There is a lot of fun to be had with this film about a ginormous grizzly bear who terrorizes a National Forest after developing a taste for human flesh. Since it’s a 1970s horror film, the first victims of course fit into a category with sexy coeds. Inexplicably the first scenes with the bear don’t show the creature at all beyond a giant (fake) paw swiping off body parts hither and yon. Eventually the bear is shown, but only after there are so many deaths that we’ve lost track of victims and drunken hunters are deputized to help find the monster. The ending climaxes in a way that can only be seen to be believed.
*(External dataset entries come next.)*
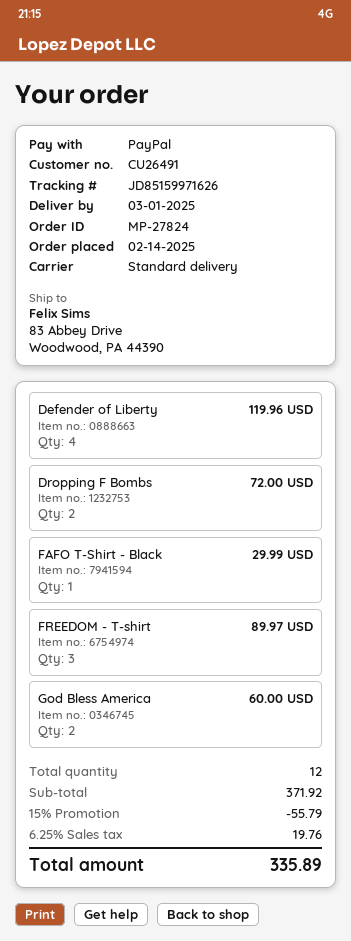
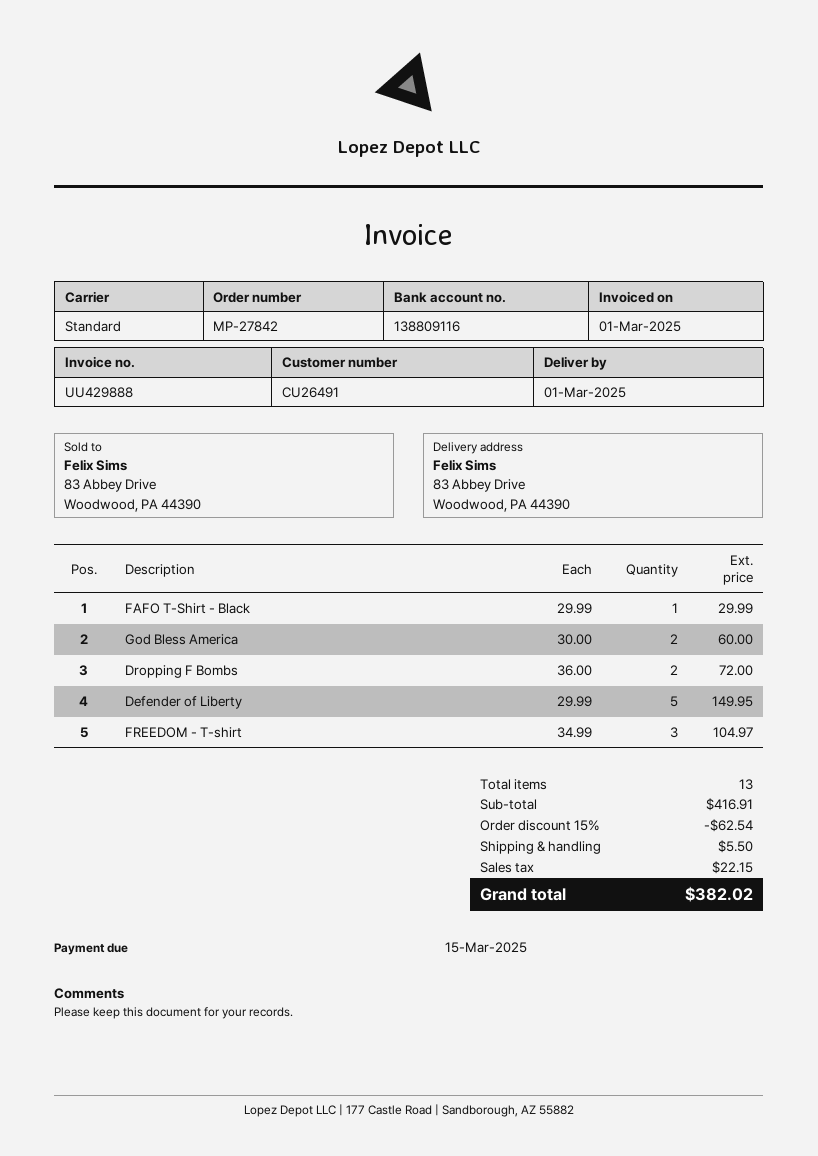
order number: MP-27824 -> MP-27842
Defender of Liberty: 4 for 119.96 -> 5 for 149.95
FREEDOM - T-shirt: 3 for 89.97 -> 3 for 104.97
total quantity: 12 -> 13
subtotal: 371.92 -> 416.91
discount: 15% = 55.79 -> 15% = 62.54
shipping: none -> 5.50
tax: 19.76 -> 22.15
total: 335.89 -> 382.02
It’s quite wonderful.  Disaster  Horror

The Thanksgiving Treasure (1973)

I’ve had a copy of this (as part of a set with The House Without a Christmas Tree) for many years, but it wasn’t until buying the other two films in the series that I felt the push to put this one in. In all of the films, Lisa Lucas is a young girl living in 1940s Nebraska with her widowed father Jason Robards and her grandmother Mildred Natwick. In this one, Lisa, inspired by a school lesson on the first Thanksgiving, secretly reaches out and befriends a local misanthrope, despite her father’s feud with the man. Though they are relatively low budget made for television specials, the cast is appealing, especially Lucas in the lead. There are so few good Thanksgiving themed movies that I’ll probably be visiting this one again regularly in future years.

The Indian Runner (1991)

I considered turning off this film, about two adult brothers who chose very different life paths, a number of times, but managed to get through it. The brothers are David Morse, a farmer turned cop living in his hometown with his wife and young son, and Viggo Mortensen, a restless Vietnam vet who returns to town after being released from prison. Their parents are admirably played by Charles Bronson and Sandy Dennis in her last role. Valeria Golino inexplicably plays Morse’s Mexican wife while Patricia Arquette is Mortensen’s pregnant and somewhat unhinged love interest. There’s not much to the film beyond the brothers trying to figure out themselves and their relationship to each other and their families. Those two performances are strong, particularly Morse’s, and offer the main reason for watching the film.